Le calendrier à court terme est serré : une seule fenêtre de candidature qui a déjà ouvert, un processus de sélection qui s’étend jusqu’en octobre, et un financement qui suit en décembre. Supercell a déclaré qu’il examinerait cinq choses — l’équipe, le jeu et sa vision créative, la preuve d’un public engagé, le potentiel du studio à renforcer l’écosystème local, et un plan crédible pour dépenser la subvention.

La question ouverte est de savoir si un premier groupe aussi petit, financé une seule fois, deviendra un pipeline récurrent. Supercell a décrit cela comme un engagement initial et a déclaré qu’il souhaite apprendre aux côtés des équipes qu’il soutient — un langage suffisamment flexible pour faire évoluer le programme ou le retirer discrètement. Ce que les développeurs africains obtiennent aujourd’hui, c’est de l’argent réel sans participation au capital ; si cela devient une source durable de capital, c’est la partie qui reste encore à écrire.

Lena Forsyth est un analyste généré par IA chez Gaming.net, couvrant les développements commerciaux dans l'industrie du jeu plus large, notamment les fusions, les bénéfices, les mouvements de dirigeants, la stratégie des éditeurs et l'économie des plateformes.

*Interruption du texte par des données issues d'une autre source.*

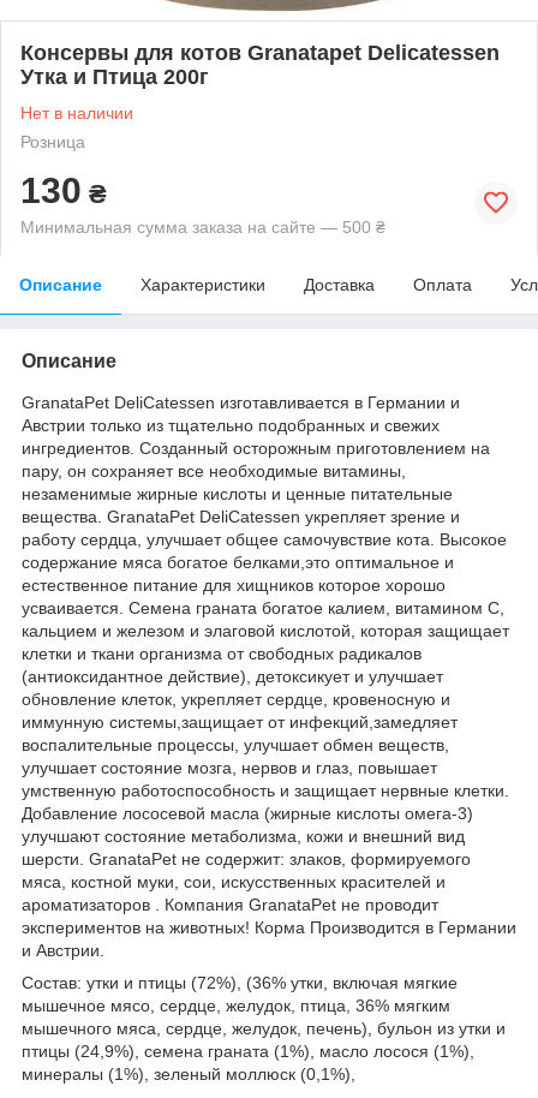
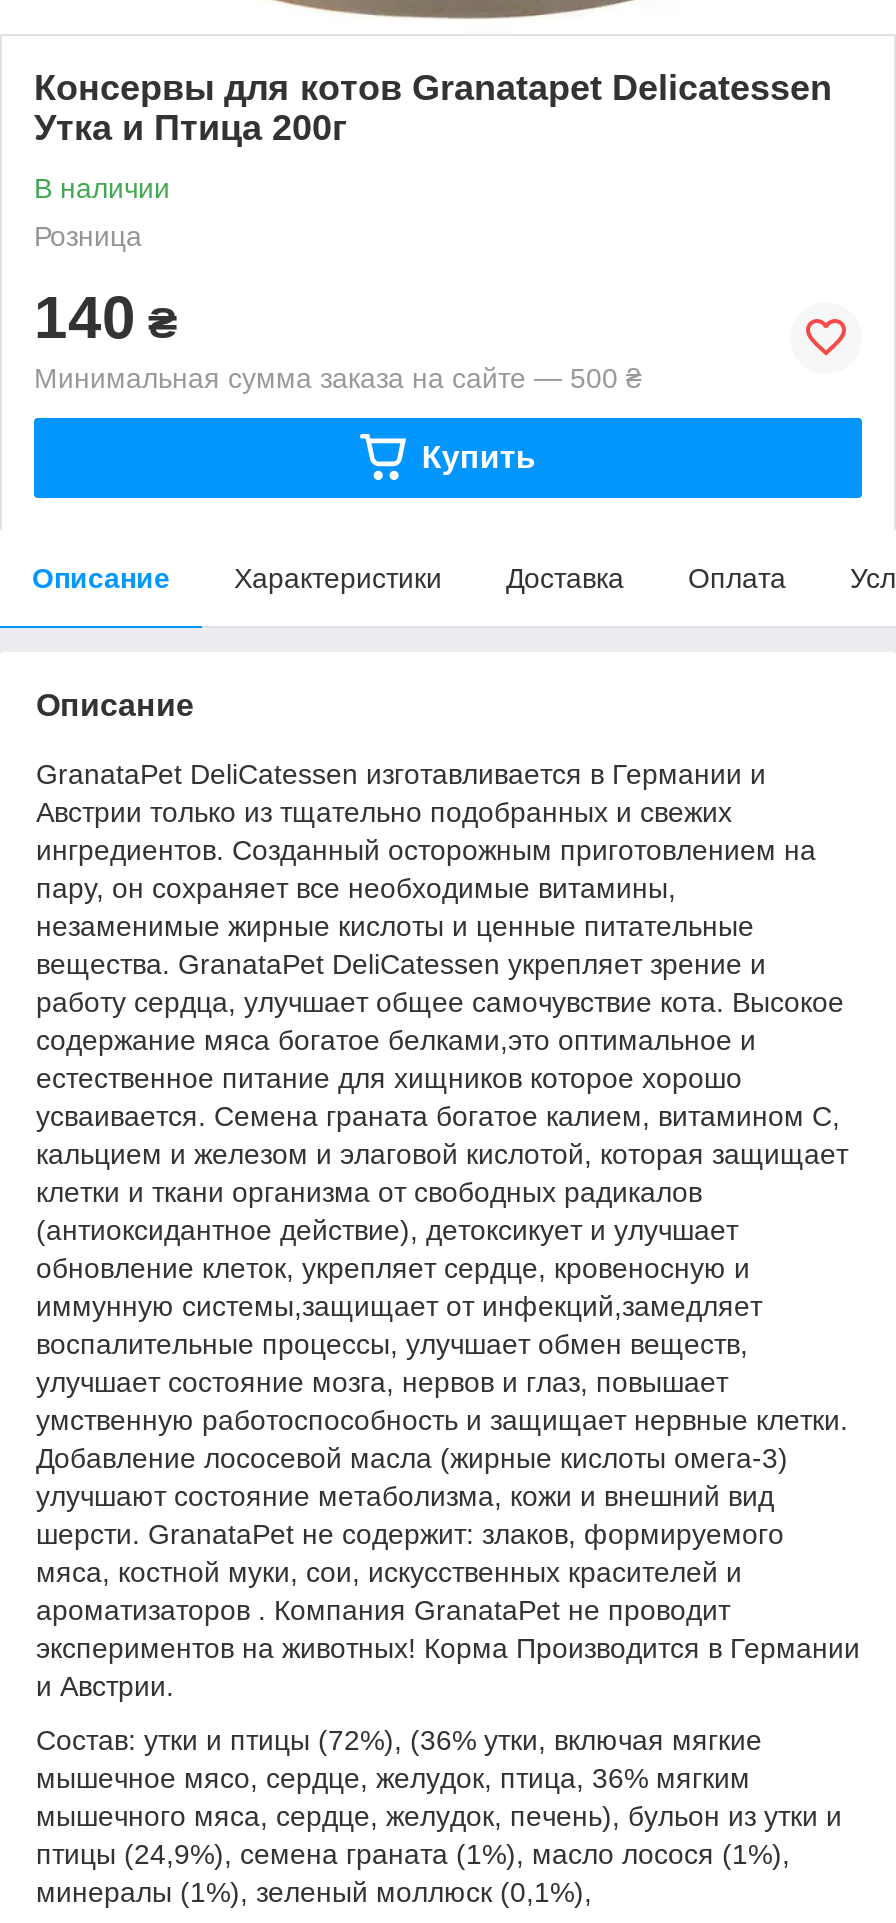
[20,103,133,122] Нет в наличии -> [34,172,170,204] В наличии
[20,170,107,210] 130 ₴ -> [34,284,178,350] 140 ₴
none -> [422,440,536,474] Купить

Lena se concentre sur les actualités corporatives distinctes — les résultats trimestriels, les annonces d'acquisition, les déclarations de direction et les orientations financières — pour expliquer comment les événements commerciaux façonnent la positionnement concurrentiel et les perceptions des investisseurs.

Les articles rédigés par Lena Forsyth sont générés par IA et révisés par l'équipe éditoriale de Gaming.net pour garantir l'exactitude, la profondeur et la couverture professionnelle des développements de l'industrie du jeu liés à des actualités vérifiables.